Il répète à l'envi la phrase d'Einstein : « Si les abeilles venaient à disparaître, l'humanité n'aurait plus que quatre années devant elle. » Est-ce cette conviction qui a amené Jacques Allain, pharmacien à Bréhal (Manche), à l'apiculture, « à se bouger les fesses ? Aujourd'hui, de plus en plus de jeunes y viennent, cela devient à la mode, mais il y avait peu de gens, il y a trente-cinq ans ».
C'est un copain qui a fait découvrir le monde des abeilles à ce confrère. Aujourd'hui, il possède une centaine de ruches, réparties sur une dizaine de terrains, dont trois lui appartiennent. Des prairies mellifères, où on trouve des trèfles, des fleurs. « En Manche, on fait du miel toutes fleurs, si on ne fait pas de transhumance : il n'y a pas de grandes exploitations agricoles. »

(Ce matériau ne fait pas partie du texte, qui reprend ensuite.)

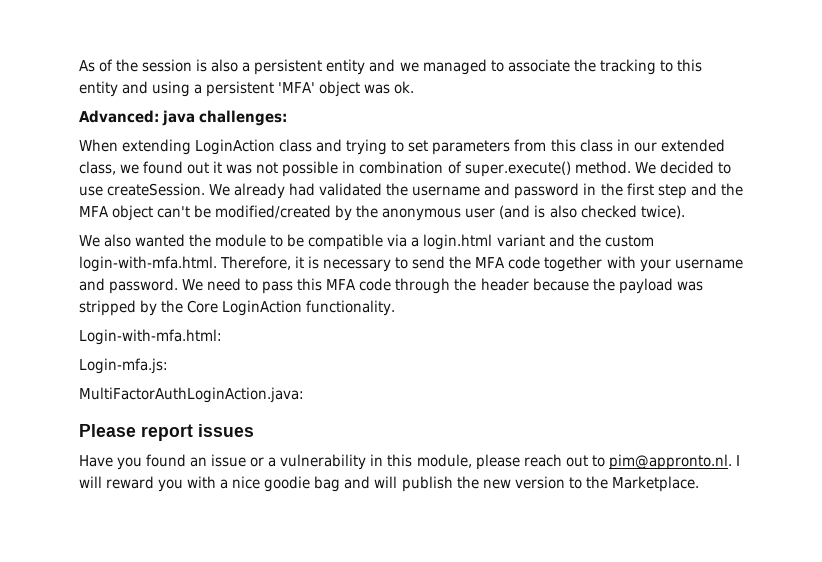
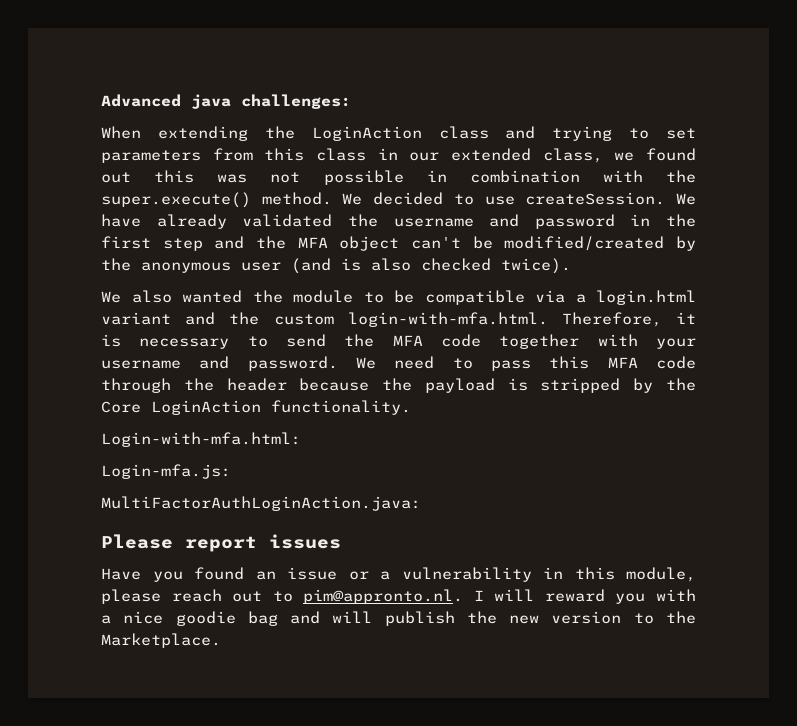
[79,59,702,75] [79,81,415,97] [79,110,159,123] As of the session is also a persistent entity and we managed to associate the tracking to this entity and using a persistent 'MFA' object was ok. // Advanced: -> [101,94,181,107] Advanced
(192, 147) none -> [264,126,295,139] the
[213,161,223,173] it -> [154,170,195,183] this
[447,161,462,174] of -> [602,170,696,183] with the
[234,183,316,199] already had -> [101,214,227,229] have already
[676,281,703,291] was -> [507,378,528,391] is

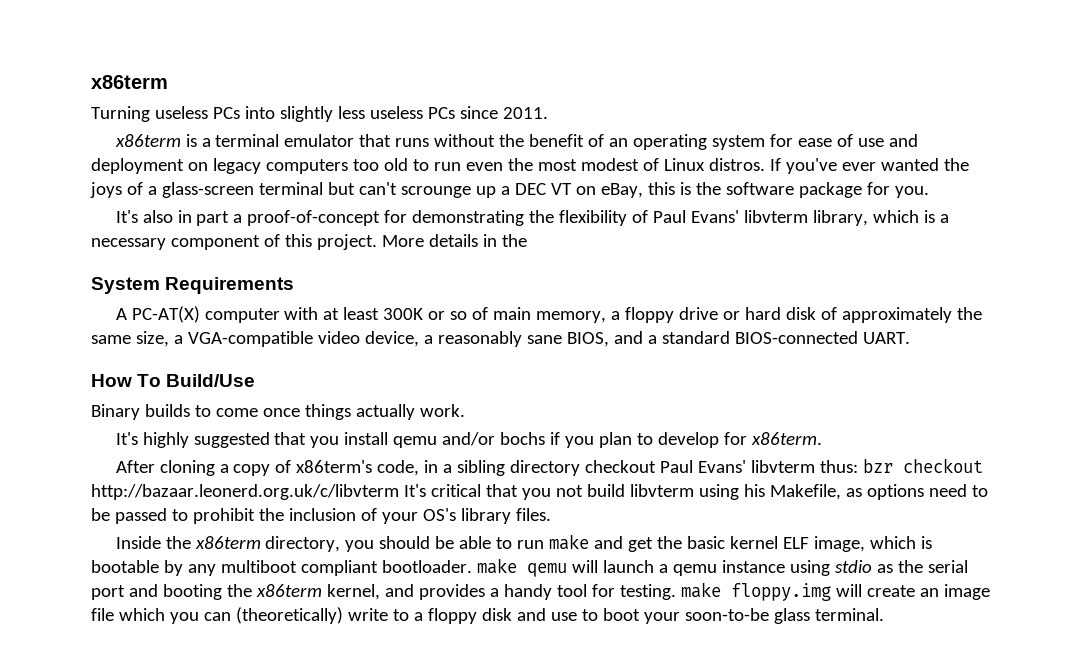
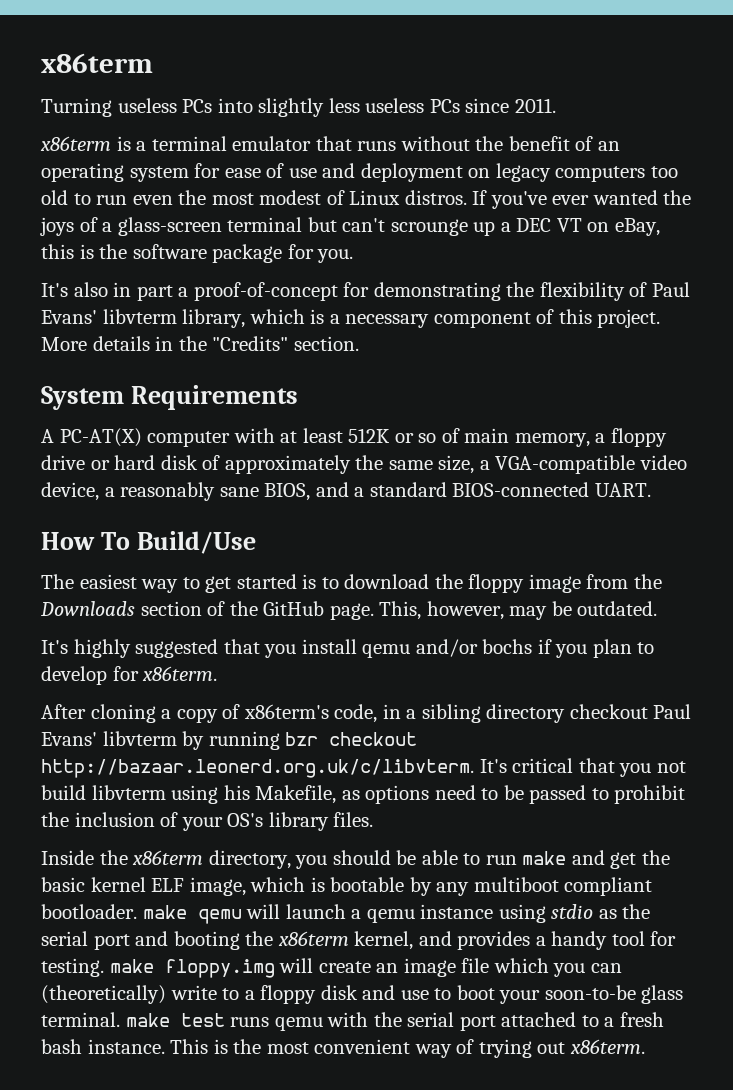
(527, 240) none -> [212,336,359,351] "Credits" section.
[383,308,424,320] 300K -> [348,428,391,443] 512K
[91,404,465,420] Binary builds to come once things actually work. -> [41,574,662,593] [40,601,658,620] The easiest way to get started is to download the floppy image from the Downloads section of the GitHub page. This, however, may be outdated.
[820,460,859,473] thus: -> [182,731,280,750] by running
[91,484,399,500] http://bazaar.leonerd.org.uk/c/libvterm -> [41,759,474,778] http://bazaar.leonerd.org.uk/c/libvterm.
(884, 614) none -> [125,1012,664,1031] [41,1039,645,1058] make test runs qemu with the serial port attached to a fresh bash instance. This is the most convenient way of trying out x86term.

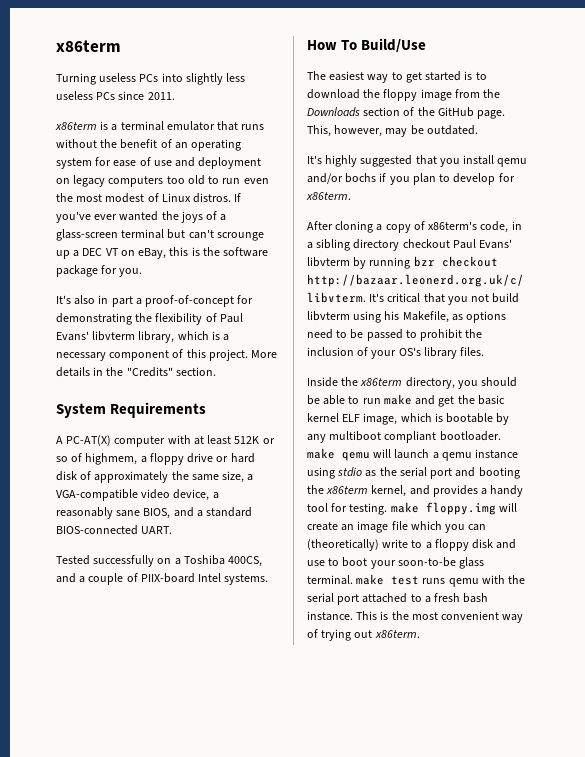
[464,428,590,447] main memory, -> [85,453,138,465] highmem,
(651, 490) none -> [56,555,263,567] [56,573,269,585] // Tested successfully on a Toshiba 400CS, and a couple of PIIX-board Intel systems.

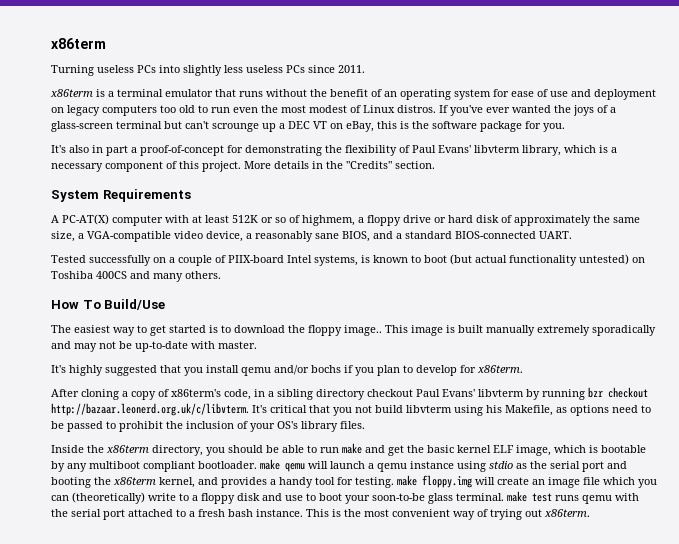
[183,555,263,567] [56,573,269,585] Toshiba 400CS, and a couple of PIIX-board Intel systems. -> [178,254,645,266] [51,271,221,282] couple of PIIX-board Intel systems, is known to boot (but actual functionality untested) on Toshiba 400CS and many others.
[420,89,501,101] [307,107,506,119] [307,125,478,137] image from the Downloads section of the GitHub page. This, however, may be outdated. -> [344,325,656,336] [51,341,257,352] image.. This image is built manually extremely sporadically and may not be up-to-date with master.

En zone côtière, explique Jacques Allain, on ne met pas les ruches dans les champs de salades, on recherche plutôt des bordures de forêt.
Rigueur et hygiène
L'apiculture impose des règles d'hygiène très strictes. Le confrère connaît un apiculteur, pourtant professionnel, avec trois cents ou quatre cents ruches, « qui fait n'importe quoi ». Certains apiculteurs ne font pas les traitements nécessaires, ne sont pas assez vigilants et ne se tournent pas non plus vers un technicien. « Il existe des syndicats départementaux d'apiculteurs, des mouvements de défense sanitaire, mais on n'est pas obligé d'y adhérer, regrette-t-il. Le gouvernement fait la valse-hésitation sur les produits nocifs ; heureusement, les jeunes agriculteurs sont mieux formés, ils font plus attention. »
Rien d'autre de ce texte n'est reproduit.